Recruited Party Members

Macha – Macha is a character who I’ve never used much, though she’s all around awesome.  She’s Korcha’s mother, and if you decide that you can’t help Kid with her poisoning problem then she’ll take his place as your ferryperson in Another World.  In the process she also grounds Korcha for being such a brat when he refuses to let you borrow his boat.  Perhaps best of all, when you officially recruit her after stopping off in Termina to figure out the consequences of raiding Viper Manor, she jumps in the ocean and does a backstroke all the way back to Guldove if you don’t immediately put her in your party.  Yes, this woman is so badass she doesn’t even need a boat to get between El Nido’s many islands.

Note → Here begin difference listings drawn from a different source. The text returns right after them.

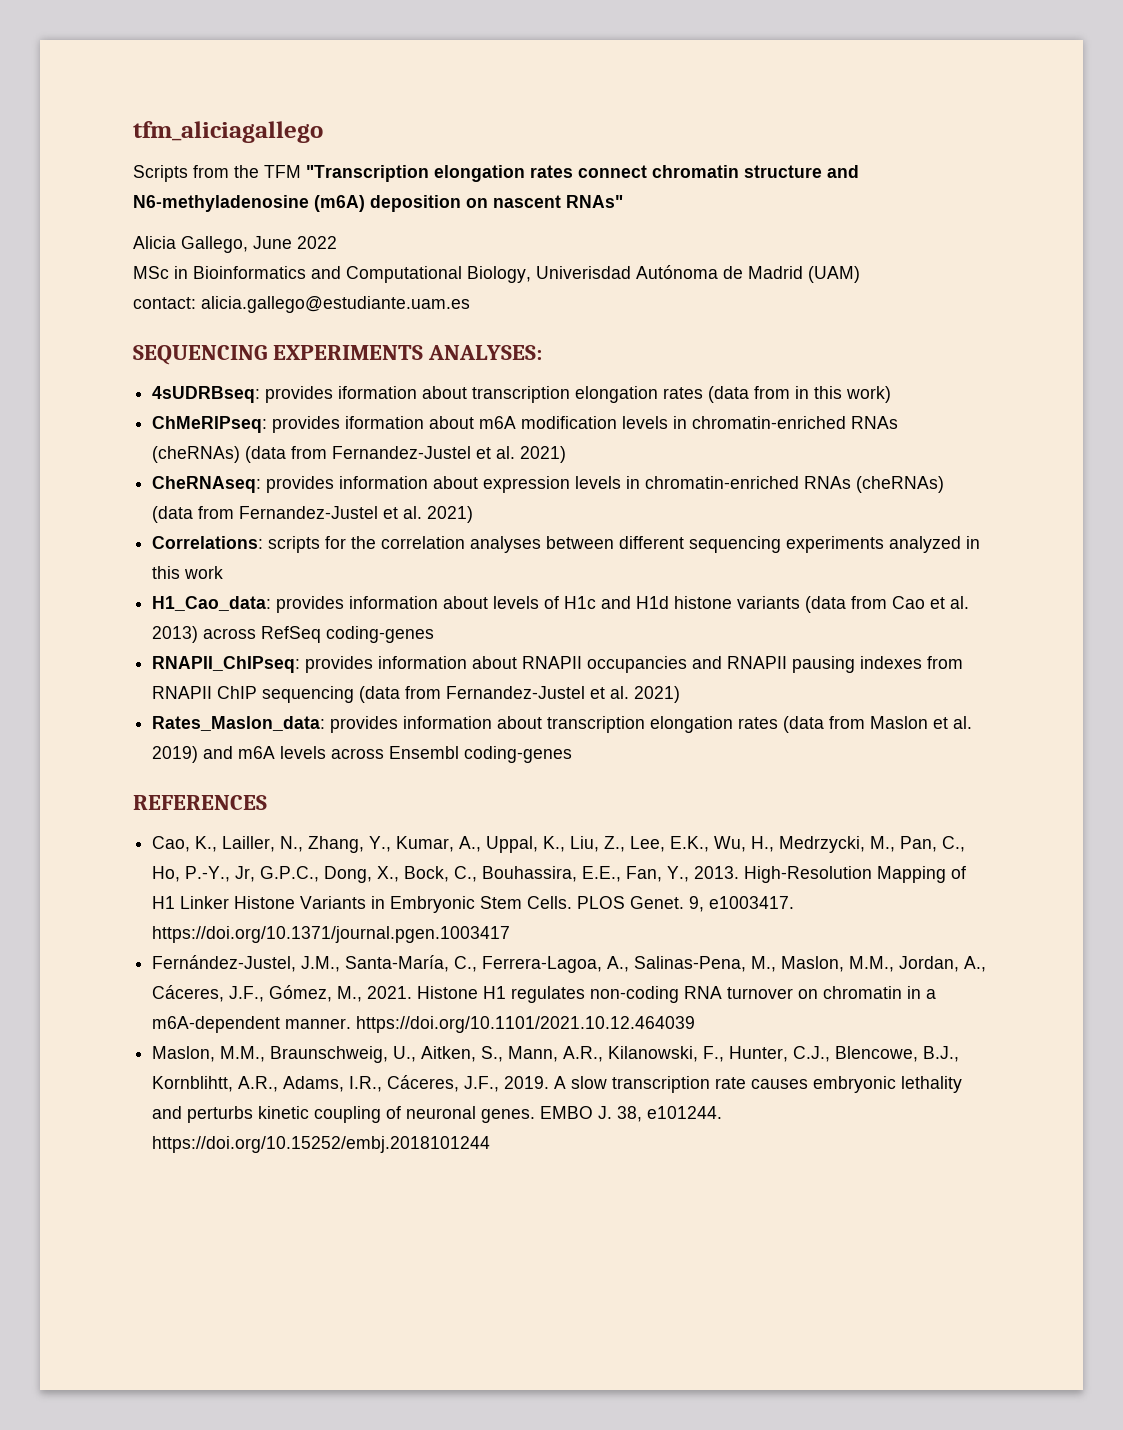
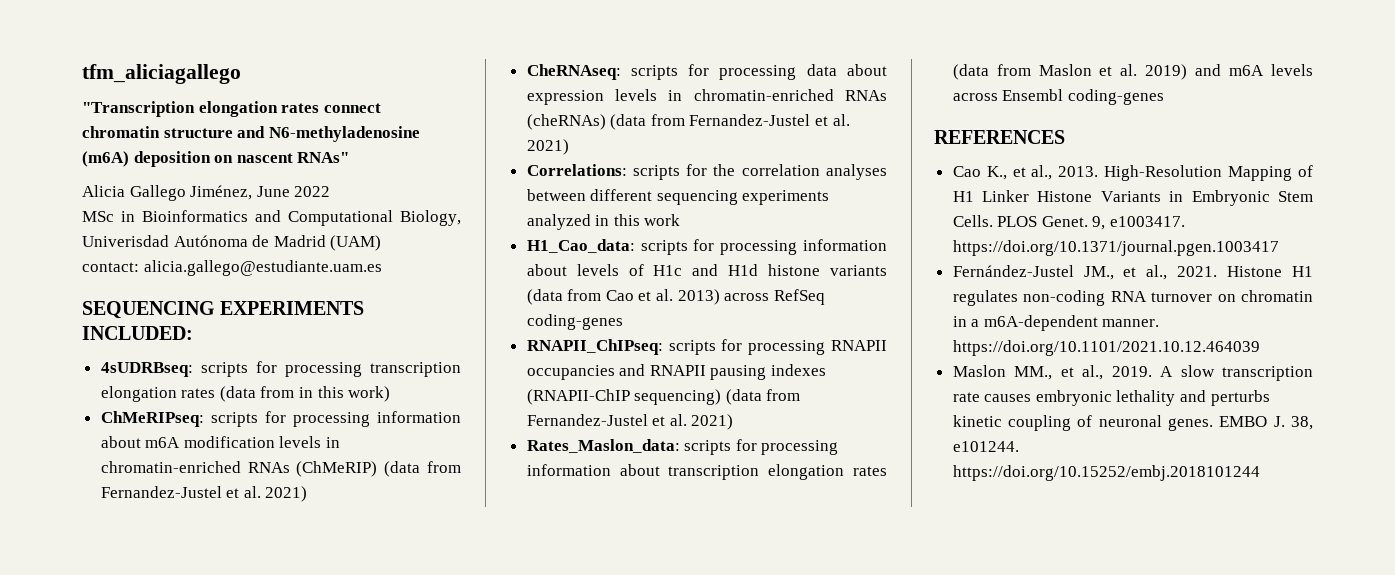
[133,165,301,182] Scripts from the TFM -> (241, 74) none
[181,236,248,253] Gallego, -> [129,185,253,201] Gallego Jiménez,
[428,345,543,360] ANALYSES: -> [82,326,193,340] INCLUDED:
[265,386,468,403] provides iformation about -> [200,361,362,377] scripts for processing
[272,416,425,433] provides iformation -> [210,411,461,427] scripts for processing information
[152,446,241,463] (cheRNAs) -> [296,461,378,477] (ChMeRIP)
[266,476,429,493] provides information -> [630,64,837,80] scripts for processing data
[276,596,345,613] provides -> [640,239,798,255] scripts for processing
[305,656,518,673] provides information about -> [668,339,826,355] scripts for processing
[927,656,964,669] [152,686,355,703] from RNAPII ChIP sequencing -> [526,389,722,405] (RNAPII-ChIP sequencing)
[330,716,399,733] provides -> [684,439,839,455] scripts for processing
[152,836,966,853] [152,866,690,883] Cao, K., Lailler, N., Zhang, Y., Kumar, A., Uppal, K., Liu, Z., Lee, E.K., Wu, H., Medrzycki, M., Pan, C., Ho, P.-Y., Jr, G.P.C., Dong, X., Bock, C., Bouhassira, E.E., Fan, Y., -> [952,165,1053,180] Cao K., et al.,
[152,955,987,973] [152,985,363,1002] Fernández-Justel, J.M., Santa-María, C., Ferrera-Lagoa, A., Salinas-Pena, M., Maslon, M.M., Jordan, A., Cáceres, J.F., Gómez, M., -> [952,265,1168,280] Fernández-Justel JM., et al.,
[152,1046,960,1063] [152,1075,500,1092] Maslon, M.M., Braunschweig, U., Aitken, S., Mann, A.R., Kilanowski, F., Hunter, C.J., Blencowe, B.J., Kornblihtt, A.R., Adams, I.R., Cáceres, J.F., -> [952,365,1104,380] Maslon MM., et al.,

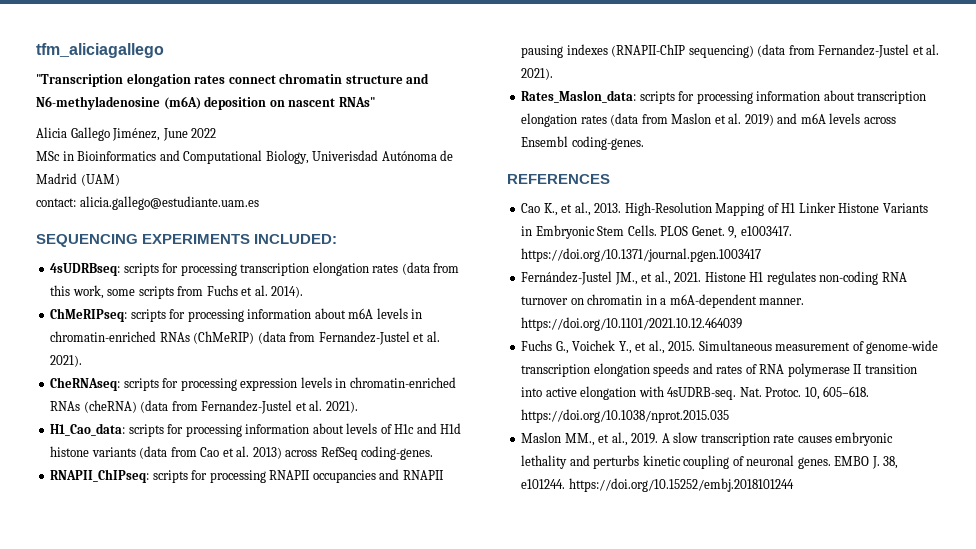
[299,386,391,402] in this work) -> [50,285,304,299] this work, some scripts from Fuchs et al. 2014).
[183,436,275,448] modification -> (374, 313) none
[265,486,308,502] 2021) -> [50,355,83,367] 2021).
[806,64,887,76] data about -> (237, 384) none
[526,114,850,130] [526,139,569,155] [526,164,887,180] [526,189,830,205] [526,214,681,230] (cheRNAs) (data from Fernandez-Justel et al. 2021) // Correlations: scripts for the correlation analyses between different sequencing experiments analyzed in this work -> [83,400,358,414] (cheRNA) (data from Fernandez-Justel et al. 2021).
[526,314,623,330] coding-genes -> [361,446,434,460] coding-genes.
[691,414,734,430] 2021) -> [521,68,554,80] 2021).
[1067,89,1164,105] coding-genes -> [571,136,644,150] coding-genes.
(1260, 348) none -> [521,340,939,354] [521,363,917,377] [521,386,870,400] [521,409,730,423] // Fuchs G., Voichek Y., et al., 2015. Simultaneous measurement of genome-wide transcription elongation speeds and rates of RNA polymerase II transition into active elongation with 4sUDRB-seq. Nat. Protoc. 10, 605–618. https://doi.org/10.1038/nprot.2015.035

Glenn – On the surface, Glenn is kind of a boring character.  He’s the little brother of one of El Nido’s local legendary heroes who mysteriously disappeared many years ago, and he’s not a terribly great member of the Dragoons (it’s his forgetfulness that enables the party to infiltrate the most secure parts of the compound during the raid).  None of that matters though, because Glenn is the game’s character tribute to Frog from Chrono Trigger (whose real name is also Glenn) minus all the ridiculous parts like the absurd pseudo-Elizabethan dialect, and he’s statistically one of the strongest characters in the game.  You can only recruit him if you say that you can’t help Kid in Guldove.

Luccia – A quick stop by Viper Manor after recovering in Guldove (the Dragoons are totally cool with you wandering around their headquarters now; they must have short memories) nets you Luccia, the mad scientist who experiments on strange and bizarre creatures in her laboratory that the party stumbled through during their first visit.  She belongs to the long tradition of mad scientists that were obviously Nazis in another life (although this is pure speculation, since Luccia’s German accent is, as with everyone, inexplicable).

Greco – While the party’s getting caught up on where they need to go next, the player can stop by Greco’s hut by the memorial for Dario and Garai.  Greco is a psychic priest who oversees last rites for the dead in Termina, and immediately upon meeting Serge he decides that he must accompany the young man who’s supposed to be dead.  There are worse reasons for party members to join up with you, but I can’t think of any at the moment.